Comme Paul l’explique dans ce passage, les personnes que nous servons vivent dans les ténèbres (v. 3–4) et ont désespérément besoin de voir la lumière de Christ (v. 6). Que devons-nous faire alors? Spurgeon a souligné la nécessité de garder Christ au centre de notre message à l’aide de deux illustrations créatives. Alors que quelqu’un habite dans une maison sombre, il dit: «Vous ne pouvez pas pomper l’obscurité; mais si vous remplissez la maison de lumière, les ténèbres disparaîtront d’eux-mêmes. Prêchez Christ, et le dieu de ce monde s’en va. Exaltez Christ, et le diable tombe.» Tel un cavalier et un cheval, il dit: «L’Évangile est glorieux dans sa progression lorsqu’il porte Jésus en selle; mais si vous vous prêchez vous-même ou si vous prêchez la philosophie humaine, l’Évangile vous projettera par-dessus sa tête.»16 Le ministère est difficile, mais la difficulté ne justifie pas la distorsion et la tromperie. Un ministère célébré par des millions ne vaut pas un ministère rejeté par Dieu.

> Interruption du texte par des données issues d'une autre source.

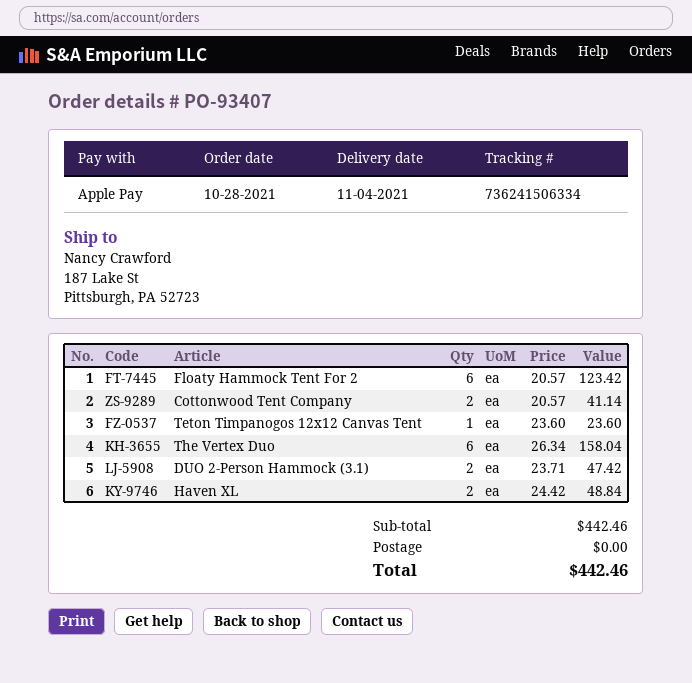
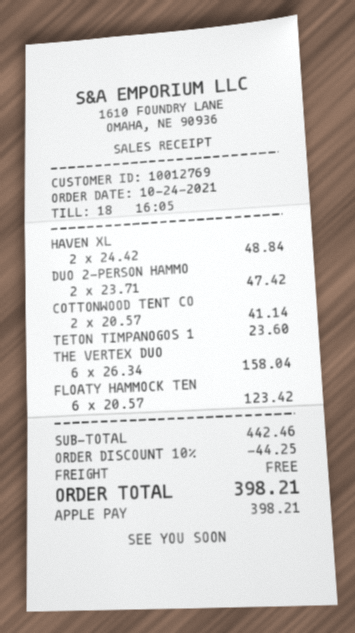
order date: 2021-10-28 -> 2021-10-24
discount: none -> 10% = 44.25
total: 442.46 -> 398.21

Réflexion : Ta fatigue dans le ministère pourrait-elle être due à un manque de confiance dans l’œuvre de Dieu à travers l’Évangile? Es-tu tenté de déformer, modifier ou manipuler les Écritures parce que tu crois que le ministère deviendrait alors plus facile?
3. Le ministère est plus qu’une bataille intellectuelle; c’est aussi une bataille spirituelle.
Si notre Évangile est encore voilé, il l’est pour ceux qui périssent, pour les incrédules dont le dieu de ce monde a aveuglé l’intelligence afin qu’ils ne voient pas briller l’éclat que projette l’Évangile de la gloire de Christ, qui est l’image de Dieu. (v.3-4)
Paul identifie clairement l’ennemi de Christ et de son ministère: le «dieu de ce monde».17 Satan, en s’opposant à l’avancée de l’Évangile, a «aveuglé l’intelligence» des incroyants afin qu’ils ne voient pas Christ, qui est la lumière du monde (Jean 8.12). Alors que Paul parle d’un voile sur l’esprit des Juifs dans le chapitre 3, nous savons que l’activité de Satan ne se limite pas aux Juifs (cf. 2 Cor 2.11; 11.3, 14). Jésus a spécifiquement mandaté Paul comme son ambassadeur envoyé auprès des Gentils pour «leur ouvrir les yeux pour qu’ils passent des ténèbres à la lumière et de la puissance de Satan à Dieu» (Actes 26.18).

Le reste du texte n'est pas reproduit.